Peter Reith, the former Howard government’s workplace relations minister and unsuccessful candidate for the Liberal Party presidency this year, warned Abbott over his industrial relations stance. “I hear the employer organisations saying they’re disappointed,” he told the ABC on Wednesday, “and we all know that’s what they say politely in the public arena, but behind closed doors I can tell you they are not happy at all.”

 

He added: “I think some of the things that Tony has said in the last few weeks would put him on a better track than what he said yesterday and I’d encourage him to think about the consequences of this, because, yes, there is quite a bit at stake.” Reith demanded that Liberal parliamentarians force Abbott to change his stance, saying that “it is important that people who have views express those and I don't think they should be shy about it.”

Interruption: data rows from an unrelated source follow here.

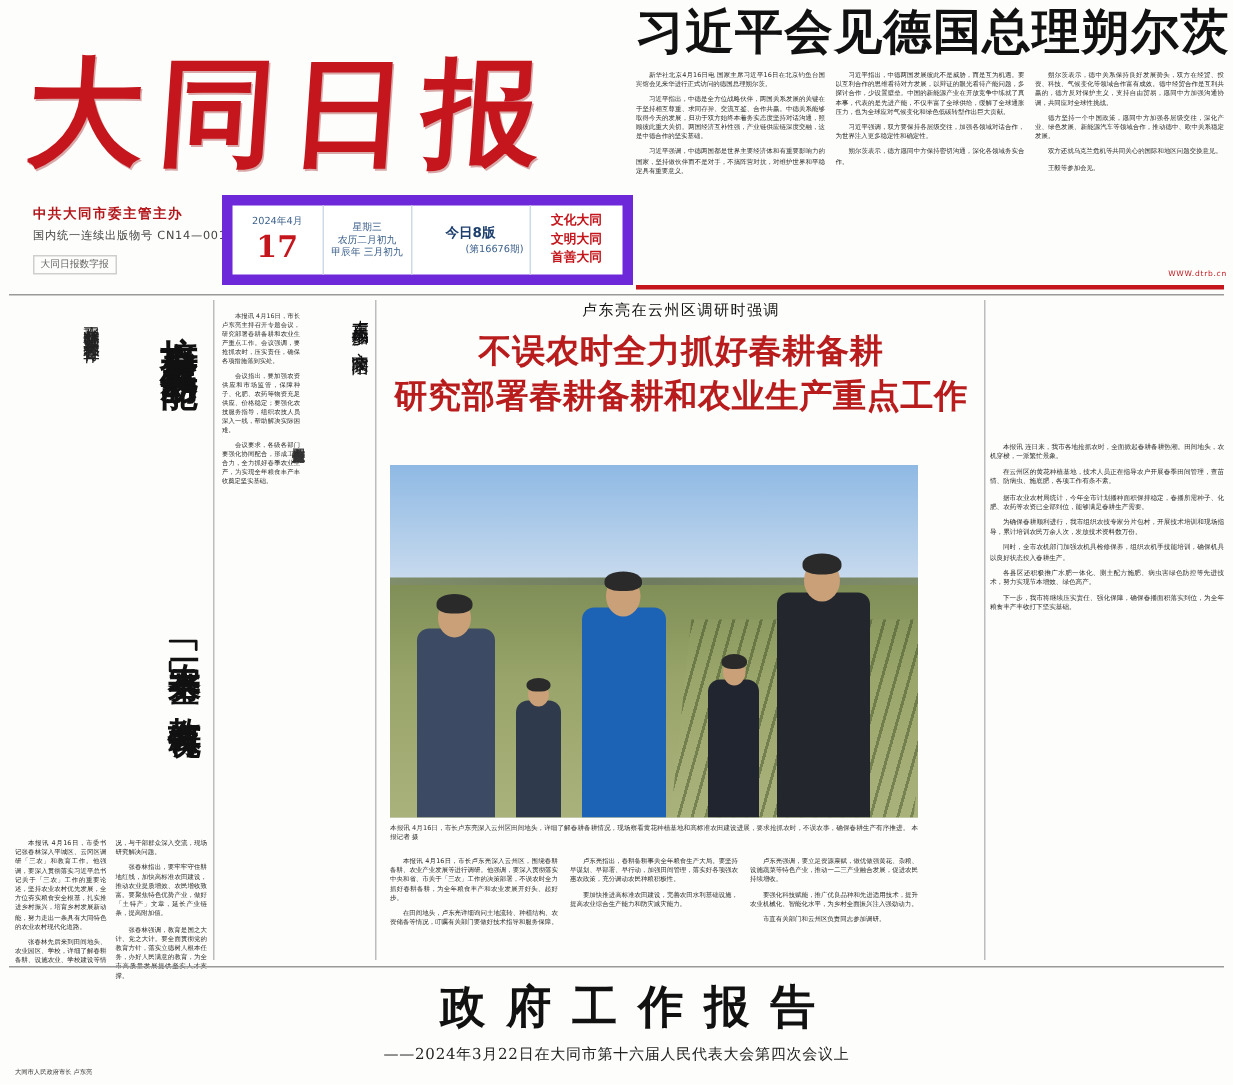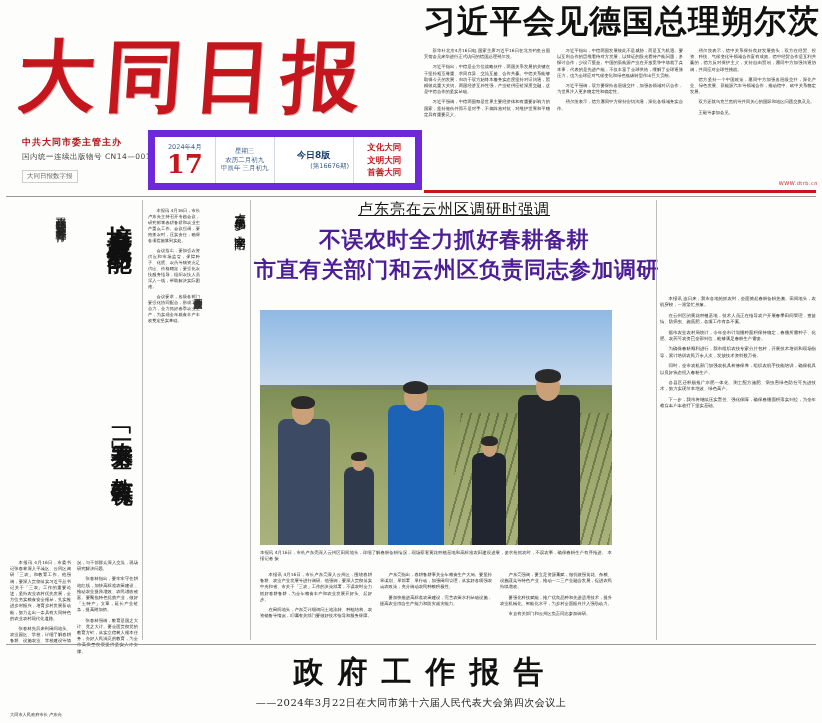--- a/index.html
+++ b/index.html
@@ -89,7 +89,7 @@
   .dateblock .tiny { font-size: 6.5px; color: #3a5f8a; line-height: 1.35; white-space: nowrap;}
   .big-day {
     color: #c4161c;
-    font-size: 26px;
+    font-size: 20px;
     font-weight: bold;
     font-family: "DejaVu Serif", "Liberation Serif", serif;
     line-height: 26px;

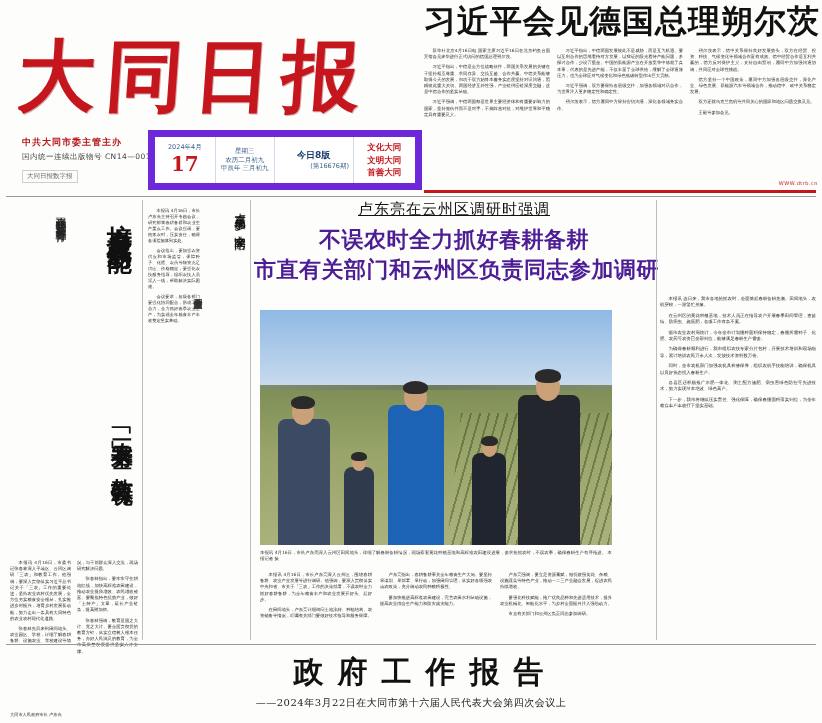--- a/index.html
+++ b/index.html
@@ -244,12 +244,11 @@
   }
   .kicker {
     text-align: center;
-    font-size: 15px;
+    font-size: 10px;
     color: #111;
     letter-spacing: 1px;
     font-family: "DejaVu Serif", "Liberation Serif", serif;
     margin-bottom: 5px;
-    text-decoration: underline;
   }
   .center-head {
     text-align: center;

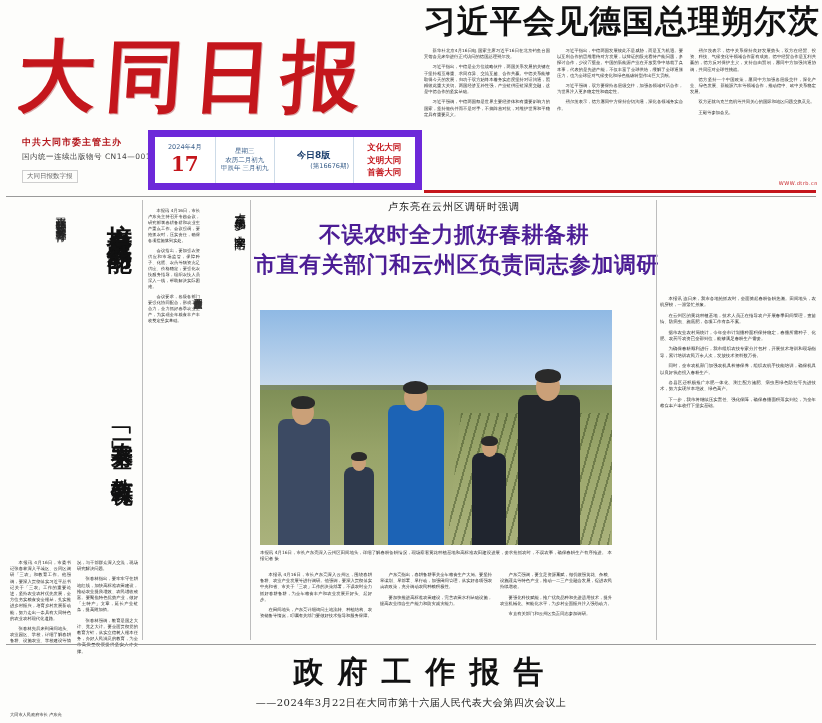--- a/index.html
+++ b/index.html
@@ -257,7 +257,7 @@
     font-size: 22px;
     line-height: 30px;
     letter-spacing: 0.5px;
-    color: #4c1d95;
+    color: #b91c1c;
     white-space: nowrap;
   }
 

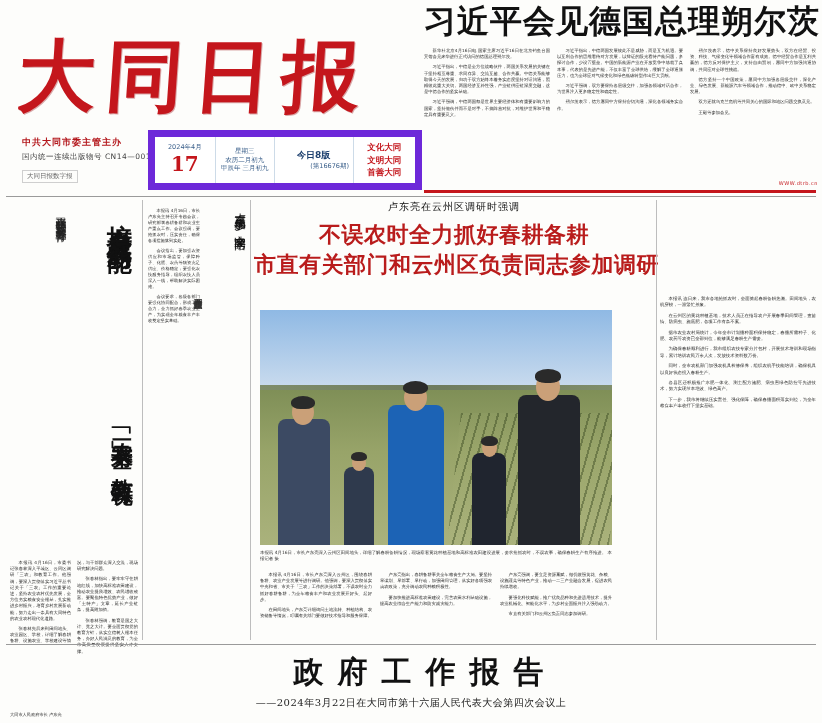--- a/index.html
+++ b/index.html
@@ -441,7 +441,7 @@
   <div class="center">
     <div class="kicker">卢东亮在云州区调研时强调</div>
     <div class="center-head">不误农时全力抓好春耕备耕</div>
-    <div class="center-head l2">市直有关部门和云州区负责同志参加调研</div>
+    <div class="center-head l2">研究部署春耕备耕和农业生产重点工作</div>
 
     <div class="photo">
       <div class="sky"></div>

South Australian MP Jamie Briggs has publicly rejected Abbott’s comments ruling out individual contracts, declaring that business could not have “genuine flexibility” without them.

 

Abbott’s supporters have accused his opponents within the Liberal caucus of trying to undermine him. One unnamed parliamentarian told the Australian that the industrial relations issue was “just a proxy for the leadership”.

 

For their part, the Labor government and the trade unions have maintained that there is no need to return to the former Howard government’s despised WorkChoices system, or to reintroduce individual workplace agreements. The government’s Fair Work Australia regime, crafted by Julia Gillard when she served as workplace relations minister prior to becoming prime minister last year, enshrined all the essential elements of WorkChoices, and strengthened anti-democratic provisions against the right to strike and authorising employer lockouts. Last June, the Australian Council of Trade Unions issued a report boasting that Fair Work Australia had delivered fewer strikes, lower “real unit labour costs”, and rapidly growing corporate profits.

 

The Gillard government has urged business to take greater advantage of the “Individual Flexibility Arrangements” that the Fair Work legislation requires to be incorporated into modern awards and enterprise agreements.

 

At the same time, Labor has announced that it will soon convene an inquiry, conducted independently of the government, into its industrial laws and will make certain adjustments to Fair Work Australia as demanded by business. Treasurer Wayne Swan declared on September 7: “We’re up for a productivity agenda. We understand its importance.” 

 

The Business Spectator’s Rob Burgess yesterday warned Abbott that he could be outflanked by a further right-wing, pro-business shift by the Gillard government. The Fair Work review, he explained, could “make it politically possible for Labor to add bucket loads of flexibility to the Act in ways that Tony Abbott only hinted at on Tuesday”. And, he added, if the government “takes that ground first, Abbott and [opposition workplace relations spokesman Eric] Abetz will have nowhere to go.”